# [What you have to do]
Return exactly those lines of the material below that fall between the line holding "[322,164,355,176] [75,189,161,205] o, en" and the line holding "[138,333,245,348] estamos tratando", inclusive.

# [Provided data]

────

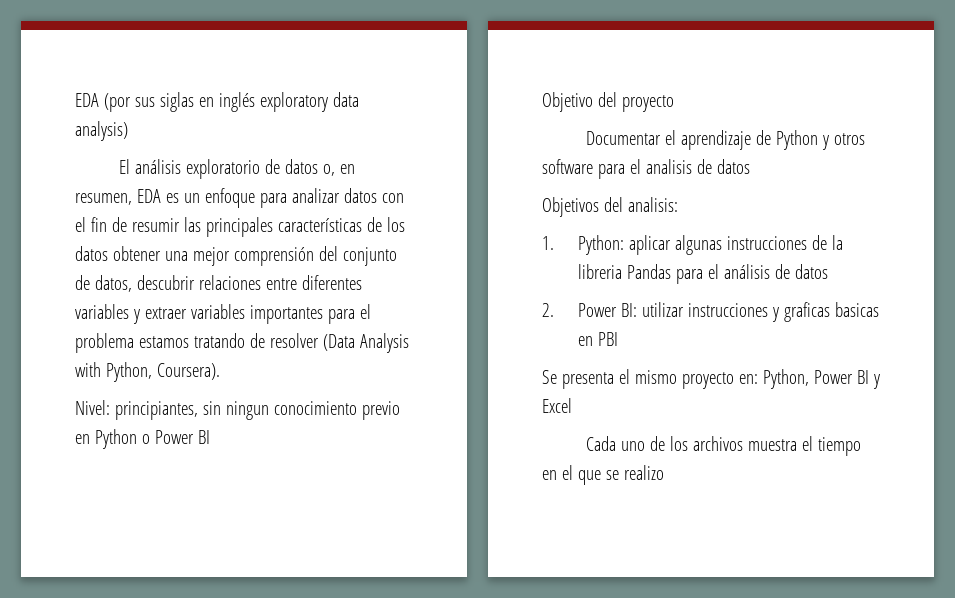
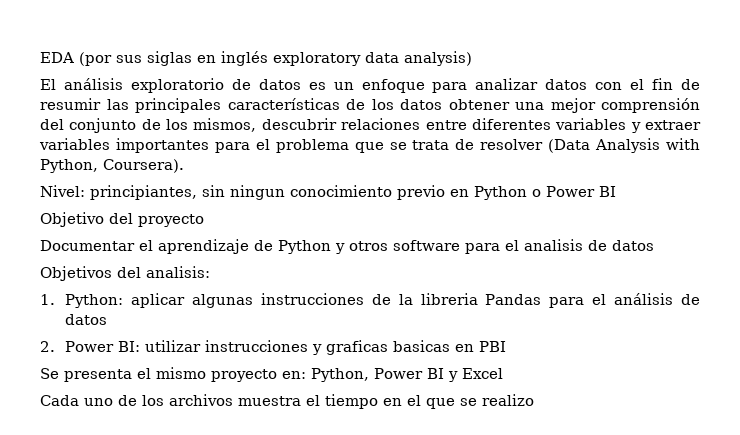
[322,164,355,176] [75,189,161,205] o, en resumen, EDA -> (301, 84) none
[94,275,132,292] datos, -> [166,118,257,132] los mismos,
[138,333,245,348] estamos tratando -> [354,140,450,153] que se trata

────

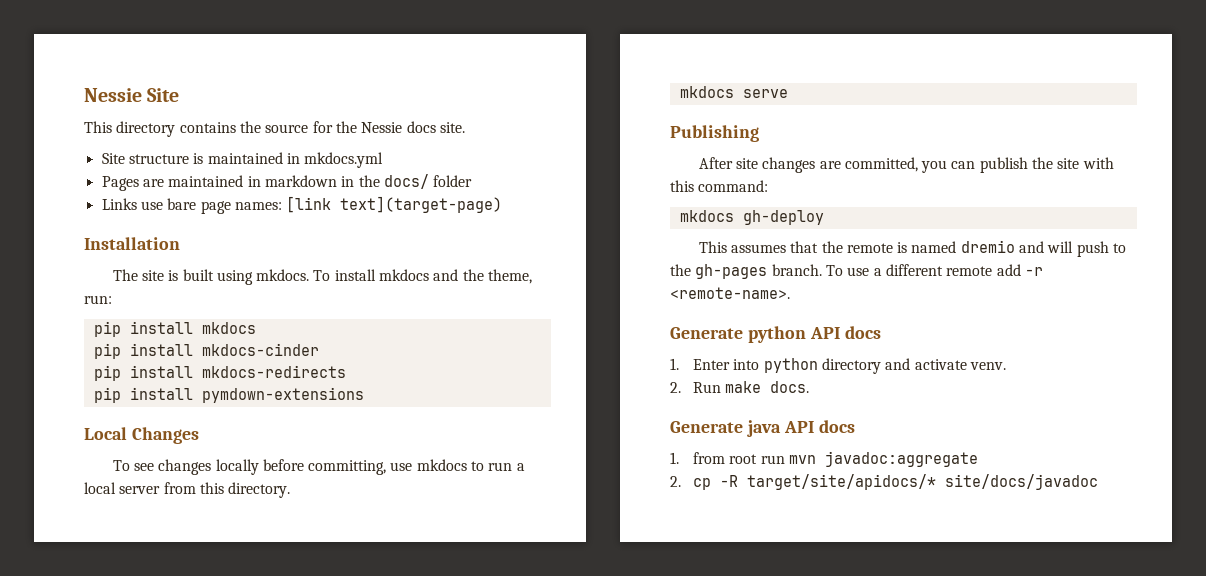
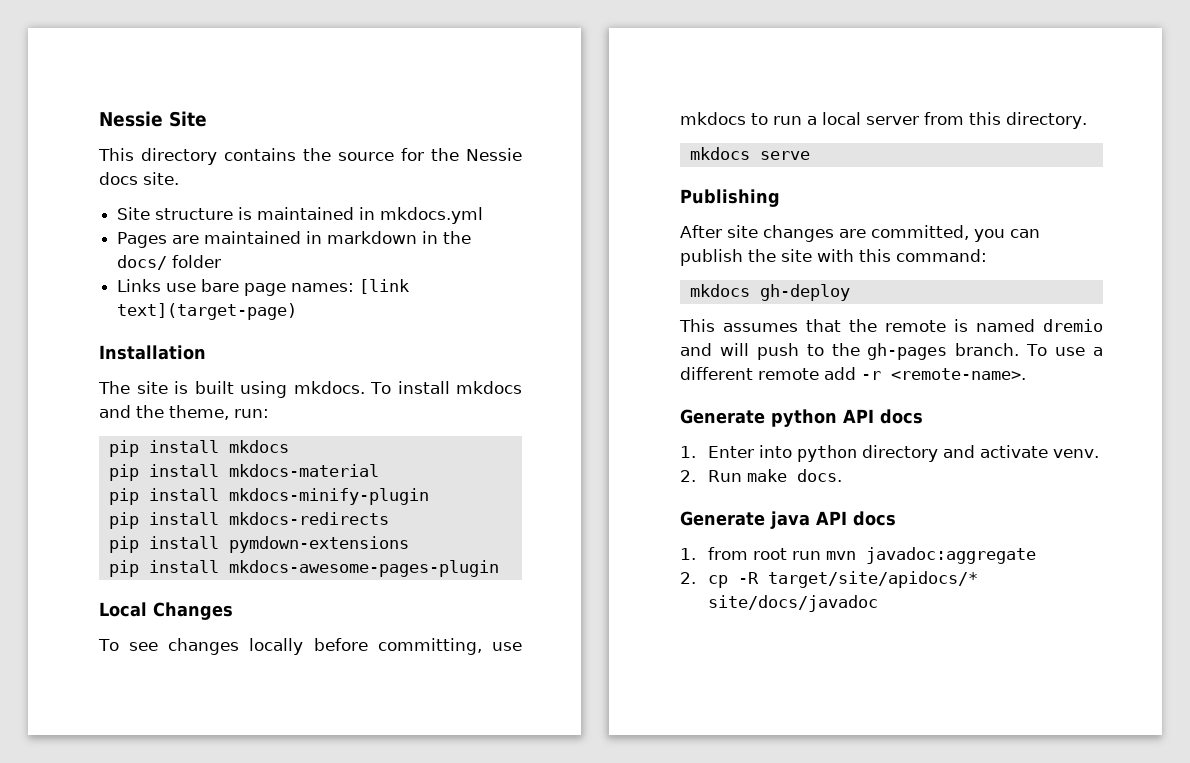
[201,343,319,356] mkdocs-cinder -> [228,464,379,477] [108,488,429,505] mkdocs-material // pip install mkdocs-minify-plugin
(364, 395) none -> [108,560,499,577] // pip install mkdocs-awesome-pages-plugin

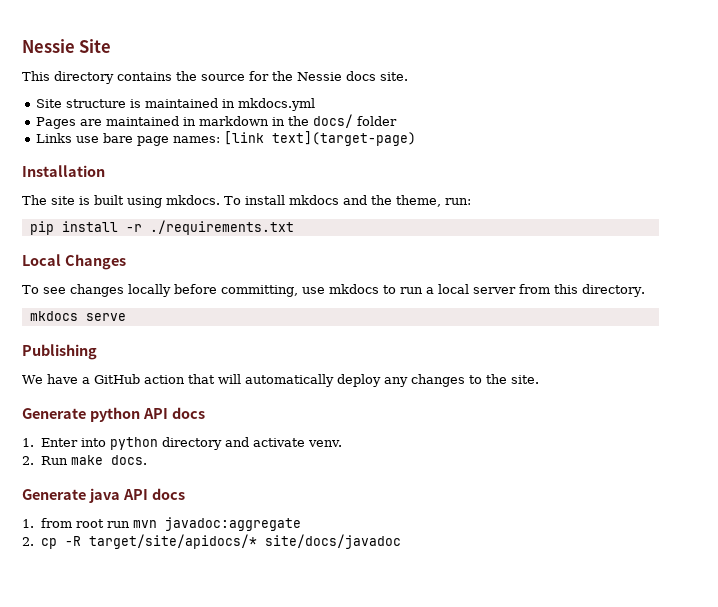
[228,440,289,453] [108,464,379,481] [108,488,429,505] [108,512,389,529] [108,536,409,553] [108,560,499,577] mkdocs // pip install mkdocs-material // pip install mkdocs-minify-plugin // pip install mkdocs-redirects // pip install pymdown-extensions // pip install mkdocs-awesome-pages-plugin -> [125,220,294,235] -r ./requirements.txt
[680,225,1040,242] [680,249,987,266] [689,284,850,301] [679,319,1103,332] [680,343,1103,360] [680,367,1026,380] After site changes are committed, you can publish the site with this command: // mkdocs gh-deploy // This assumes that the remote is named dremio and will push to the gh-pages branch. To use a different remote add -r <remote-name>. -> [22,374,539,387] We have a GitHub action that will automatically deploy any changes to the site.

────

# [Completed task]
[322,164,355,176] [75,189,161,205] o, en resumen, EDA -> (301, 84) none
[94,275,132,292] datos, -> [166,118,257,132] los mismos,
[138,333,245,348] estamos tratando -> [354,140,450,153] que se trata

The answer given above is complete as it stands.